*WORK TO BE COMPLETED*: After going through the data, give the number of lines that contain the word "Wireframe" as your sole answer.

*INFORMATION*:

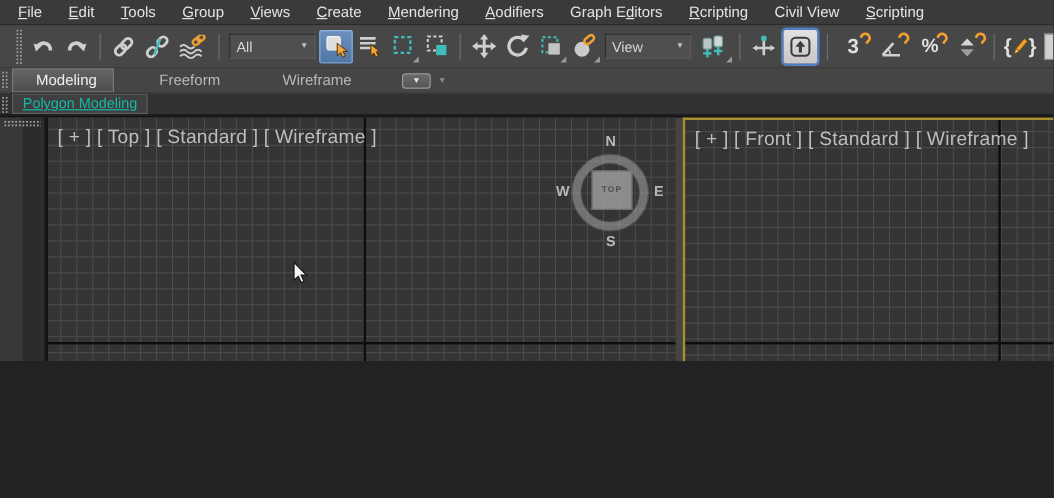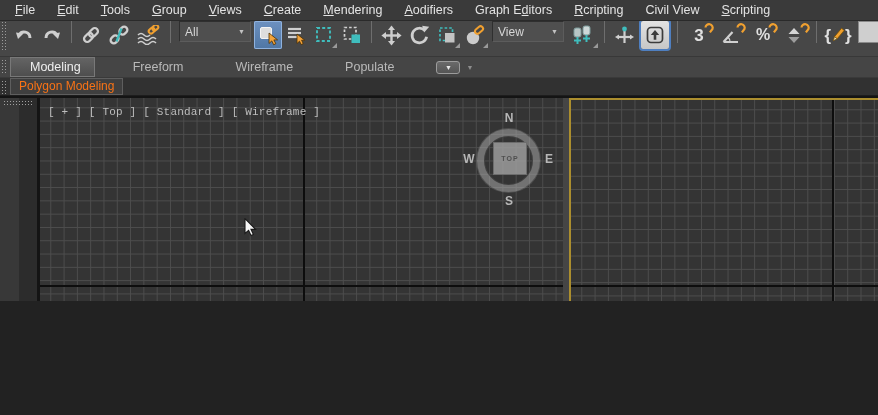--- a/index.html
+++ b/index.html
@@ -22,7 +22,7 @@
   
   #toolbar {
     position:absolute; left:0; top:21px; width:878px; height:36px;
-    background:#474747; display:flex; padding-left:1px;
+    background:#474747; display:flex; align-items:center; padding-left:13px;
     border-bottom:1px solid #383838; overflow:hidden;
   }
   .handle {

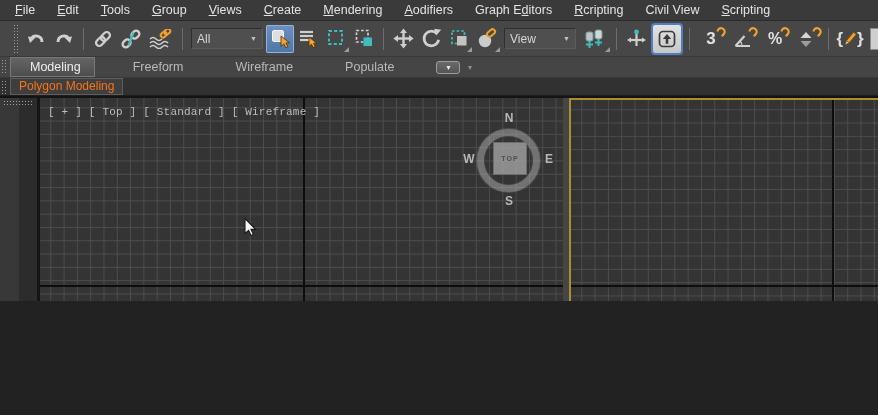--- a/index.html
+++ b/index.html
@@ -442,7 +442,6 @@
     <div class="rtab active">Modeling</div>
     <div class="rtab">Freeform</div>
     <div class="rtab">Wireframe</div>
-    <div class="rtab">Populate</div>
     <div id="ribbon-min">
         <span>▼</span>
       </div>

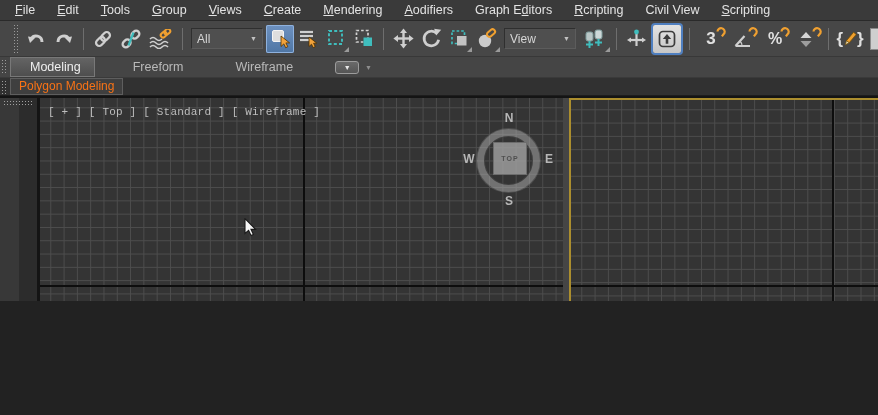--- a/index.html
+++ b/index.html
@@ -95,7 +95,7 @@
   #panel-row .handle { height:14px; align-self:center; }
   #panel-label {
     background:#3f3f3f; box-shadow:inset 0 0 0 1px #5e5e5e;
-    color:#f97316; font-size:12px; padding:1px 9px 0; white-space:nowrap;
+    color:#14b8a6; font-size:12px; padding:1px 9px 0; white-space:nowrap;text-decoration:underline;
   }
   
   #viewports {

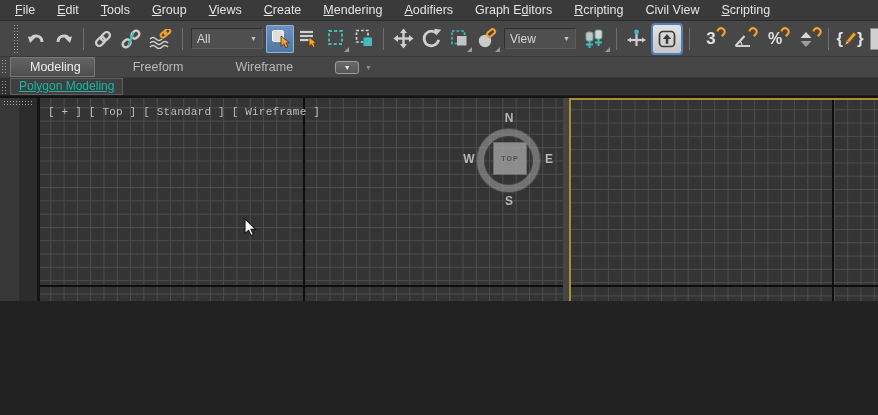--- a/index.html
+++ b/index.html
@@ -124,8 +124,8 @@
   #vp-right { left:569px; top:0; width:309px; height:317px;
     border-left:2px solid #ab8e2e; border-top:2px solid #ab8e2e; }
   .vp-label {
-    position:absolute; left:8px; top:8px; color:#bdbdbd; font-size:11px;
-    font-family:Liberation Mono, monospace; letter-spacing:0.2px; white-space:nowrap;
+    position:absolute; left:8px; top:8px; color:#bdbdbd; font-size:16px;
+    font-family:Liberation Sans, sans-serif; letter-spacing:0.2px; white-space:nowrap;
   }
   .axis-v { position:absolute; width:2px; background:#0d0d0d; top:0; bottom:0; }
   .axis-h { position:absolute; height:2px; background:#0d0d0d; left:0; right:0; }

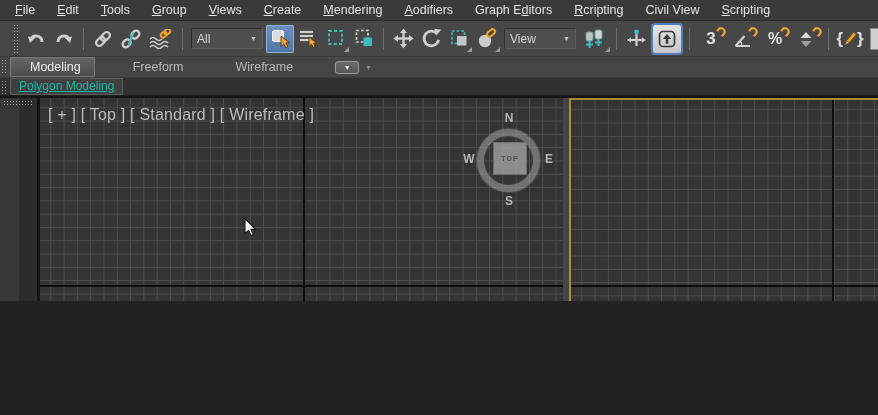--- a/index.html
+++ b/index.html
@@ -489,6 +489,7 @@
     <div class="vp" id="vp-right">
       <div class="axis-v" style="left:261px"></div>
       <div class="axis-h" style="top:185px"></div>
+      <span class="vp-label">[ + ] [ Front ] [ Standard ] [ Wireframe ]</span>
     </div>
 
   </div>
--
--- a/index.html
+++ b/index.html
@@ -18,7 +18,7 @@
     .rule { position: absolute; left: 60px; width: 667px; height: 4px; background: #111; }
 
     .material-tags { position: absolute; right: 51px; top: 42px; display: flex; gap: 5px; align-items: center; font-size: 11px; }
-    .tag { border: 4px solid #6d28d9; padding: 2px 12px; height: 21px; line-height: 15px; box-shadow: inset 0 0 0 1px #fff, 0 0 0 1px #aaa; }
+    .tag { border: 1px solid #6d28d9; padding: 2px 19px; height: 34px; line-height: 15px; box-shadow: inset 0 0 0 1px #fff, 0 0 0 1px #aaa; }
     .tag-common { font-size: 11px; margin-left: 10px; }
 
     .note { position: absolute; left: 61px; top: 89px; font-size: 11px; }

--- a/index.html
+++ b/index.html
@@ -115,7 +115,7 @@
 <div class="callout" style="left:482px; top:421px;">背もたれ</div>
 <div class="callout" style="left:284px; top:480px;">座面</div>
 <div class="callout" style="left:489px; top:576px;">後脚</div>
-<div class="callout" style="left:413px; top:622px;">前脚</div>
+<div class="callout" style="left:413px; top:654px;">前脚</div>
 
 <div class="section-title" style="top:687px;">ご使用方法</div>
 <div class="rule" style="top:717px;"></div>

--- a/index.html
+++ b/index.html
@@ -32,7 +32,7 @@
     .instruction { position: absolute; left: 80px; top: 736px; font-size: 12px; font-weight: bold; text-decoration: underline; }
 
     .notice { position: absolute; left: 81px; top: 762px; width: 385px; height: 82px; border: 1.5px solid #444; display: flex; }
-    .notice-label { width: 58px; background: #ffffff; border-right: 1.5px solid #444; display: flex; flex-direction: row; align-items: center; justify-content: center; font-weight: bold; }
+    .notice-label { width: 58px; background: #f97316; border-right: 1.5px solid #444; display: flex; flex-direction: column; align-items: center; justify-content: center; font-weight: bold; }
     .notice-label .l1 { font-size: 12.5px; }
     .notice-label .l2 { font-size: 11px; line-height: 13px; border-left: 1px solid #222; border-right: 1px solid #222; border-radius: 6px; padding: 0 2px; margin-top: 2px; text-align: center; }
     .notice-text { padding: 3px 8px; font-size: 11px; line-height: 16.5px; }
...
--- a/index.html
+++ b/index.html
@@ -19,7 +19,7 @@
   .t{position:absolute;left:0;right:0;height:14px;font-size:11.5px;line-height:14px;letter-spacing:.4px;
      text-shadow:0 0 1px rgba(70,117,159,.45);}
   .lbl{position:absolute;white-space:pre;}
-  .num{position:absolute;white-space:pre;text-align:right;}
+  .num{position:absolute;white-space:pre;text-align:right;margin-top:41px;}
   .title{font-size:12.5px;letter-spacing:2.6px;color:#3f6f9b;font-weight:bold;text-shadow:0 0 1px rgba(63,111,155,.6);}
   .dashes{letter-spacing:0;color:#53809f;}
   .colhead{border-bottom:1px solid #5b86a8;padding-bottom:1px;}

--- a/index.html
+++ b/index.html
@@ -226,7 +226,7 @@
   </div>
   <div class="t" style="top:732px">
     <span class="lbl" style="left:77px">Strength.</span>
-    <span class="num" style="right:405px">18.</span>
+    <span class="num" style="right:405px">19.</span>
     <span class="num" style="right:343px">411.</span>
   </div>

*TASK ANSWER*: 2